▶ **Record set**:

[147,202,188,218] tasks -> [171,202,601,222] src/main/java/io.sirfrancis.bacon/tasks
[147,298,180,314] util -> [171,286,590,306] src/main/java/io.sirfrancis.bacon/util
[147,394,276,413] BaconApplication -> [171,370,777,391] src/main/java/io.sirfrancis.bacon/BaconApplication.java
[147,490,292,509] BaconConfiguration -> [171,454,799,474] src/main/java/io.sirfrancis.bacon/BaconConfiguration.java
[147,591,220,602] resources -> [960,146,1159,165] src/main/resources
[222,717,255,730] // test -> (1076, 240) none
--
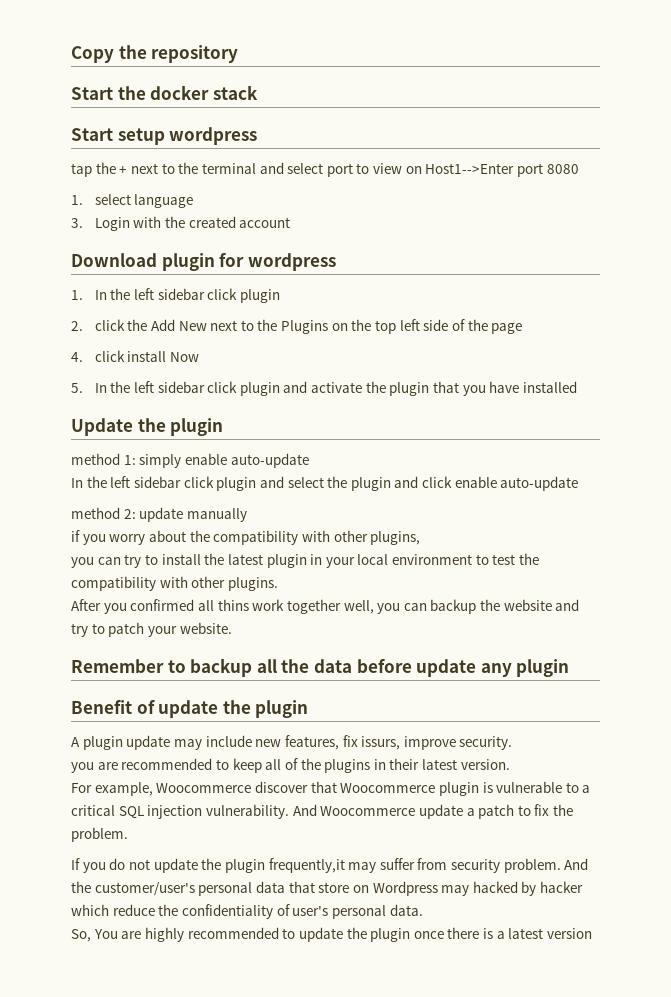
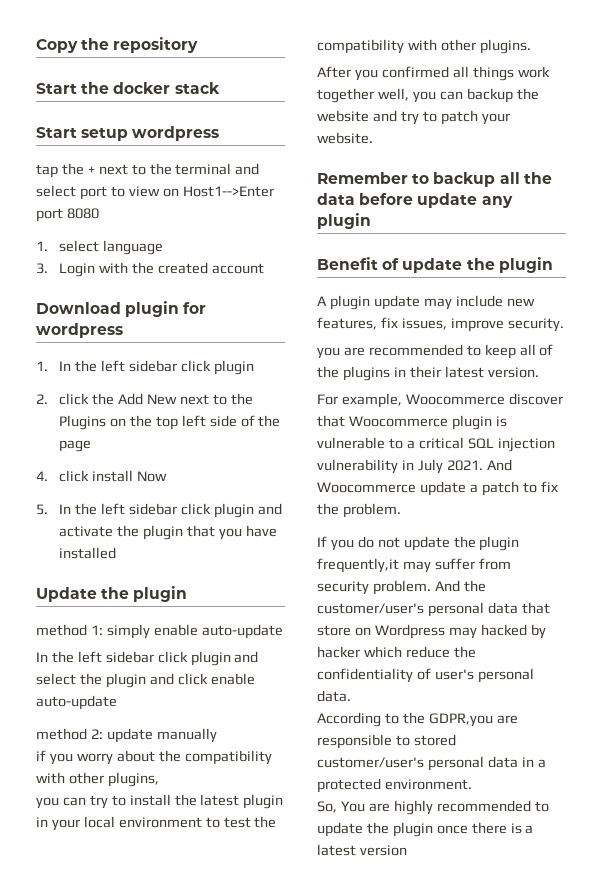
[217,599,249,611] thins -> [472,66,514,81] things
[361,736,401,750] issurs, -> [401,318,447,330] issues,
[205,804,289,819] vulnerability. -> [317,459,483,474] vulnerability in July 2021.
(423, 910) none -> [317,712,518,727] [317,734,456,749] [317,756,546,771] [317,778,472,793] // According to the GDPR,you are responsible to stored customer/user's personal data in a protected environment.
* * *
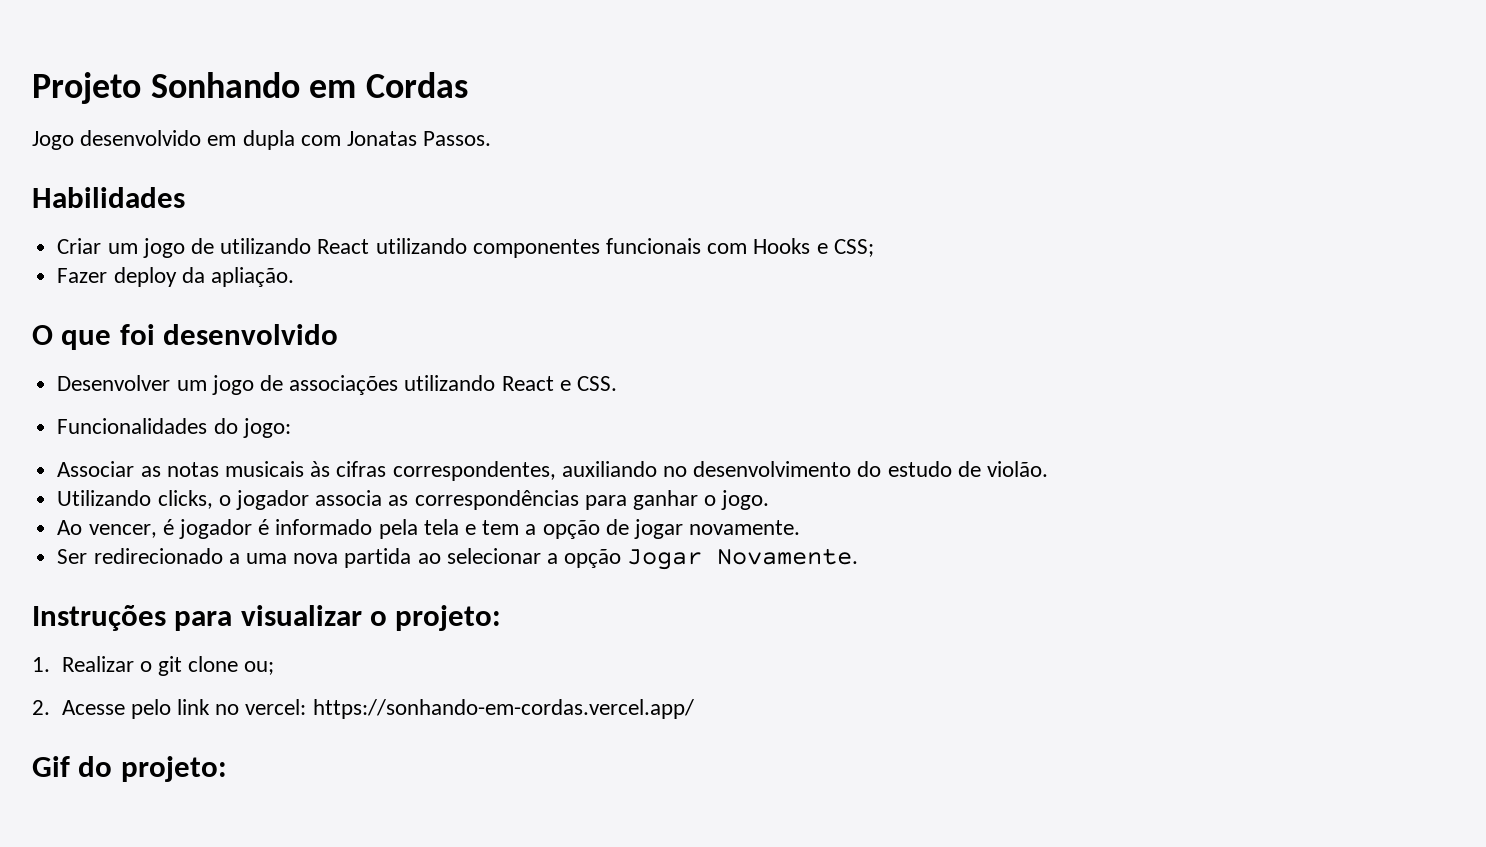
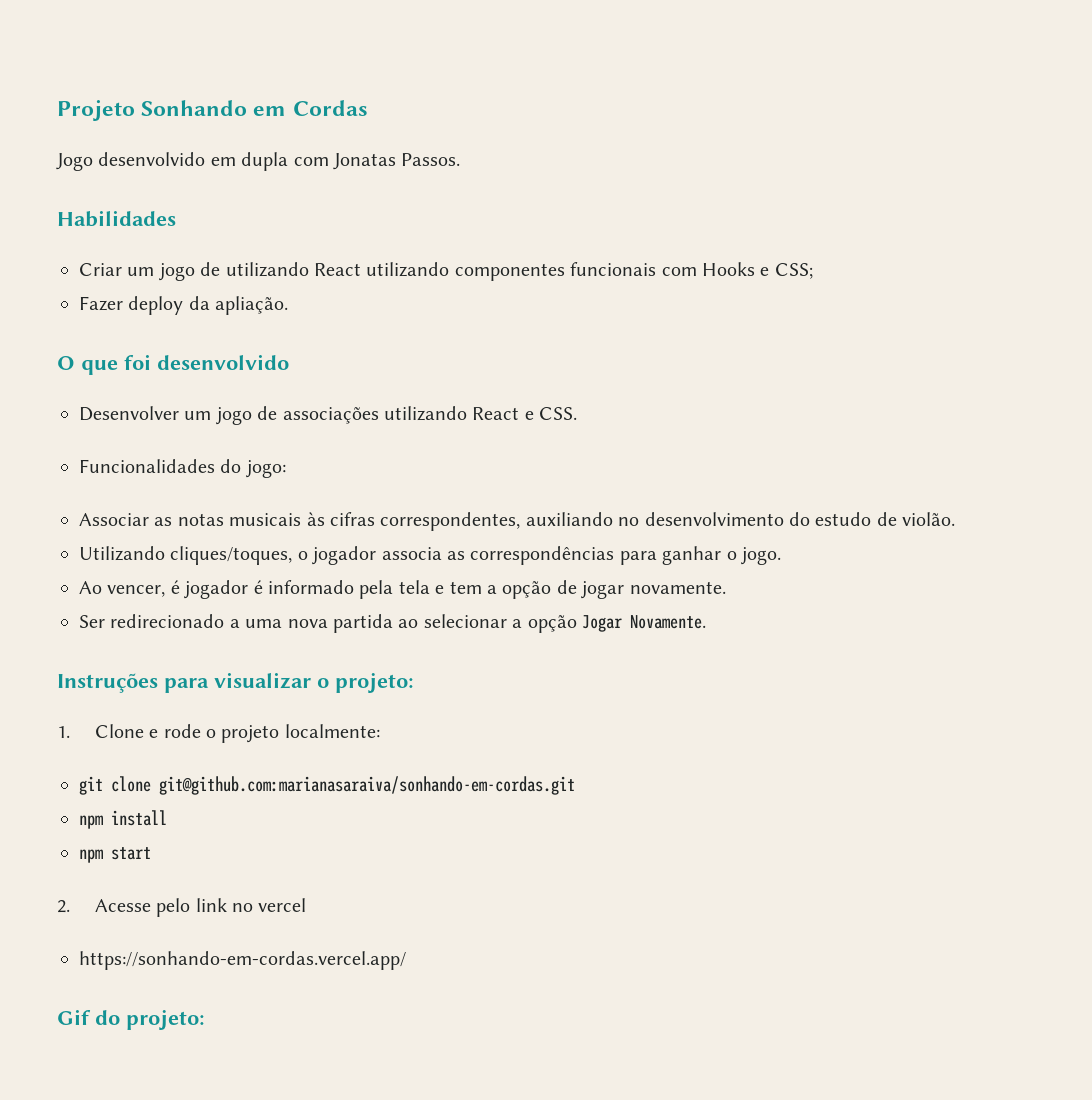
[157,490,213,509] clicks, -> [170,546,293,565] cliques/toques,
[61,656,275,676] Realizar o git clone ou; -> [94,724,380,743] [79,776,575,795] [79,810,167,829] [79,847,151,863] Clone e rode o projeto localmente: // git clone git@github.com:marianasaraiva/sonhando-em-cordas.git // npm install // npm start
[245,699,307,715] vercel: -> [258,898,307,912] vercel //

▶ **What you should do**:
If a line above holds the string "main", return it as it stands.

▶ **Output**:
[147,202,188,218] tasks -> [171,202,601,222] src/main/java/io.sirfrancis.bacon/tasks
[147,298,180,314] util -> [171,286,590,306] src/main/java/io.sirfrancis.bacon/util
[147,394,276,413] BaconApplication -> [171,370,777,391] src/main/java/io.sirfrancis.bacon/BaconApplication.java
[147,490,292,509] BaconConfiguration -> [171,454,799,474] src/main/java/io.sirfrancis.bacon/BaconConfiguration.java
[147,591,220,602] resources -> [960,146,1159,165] src/main/resources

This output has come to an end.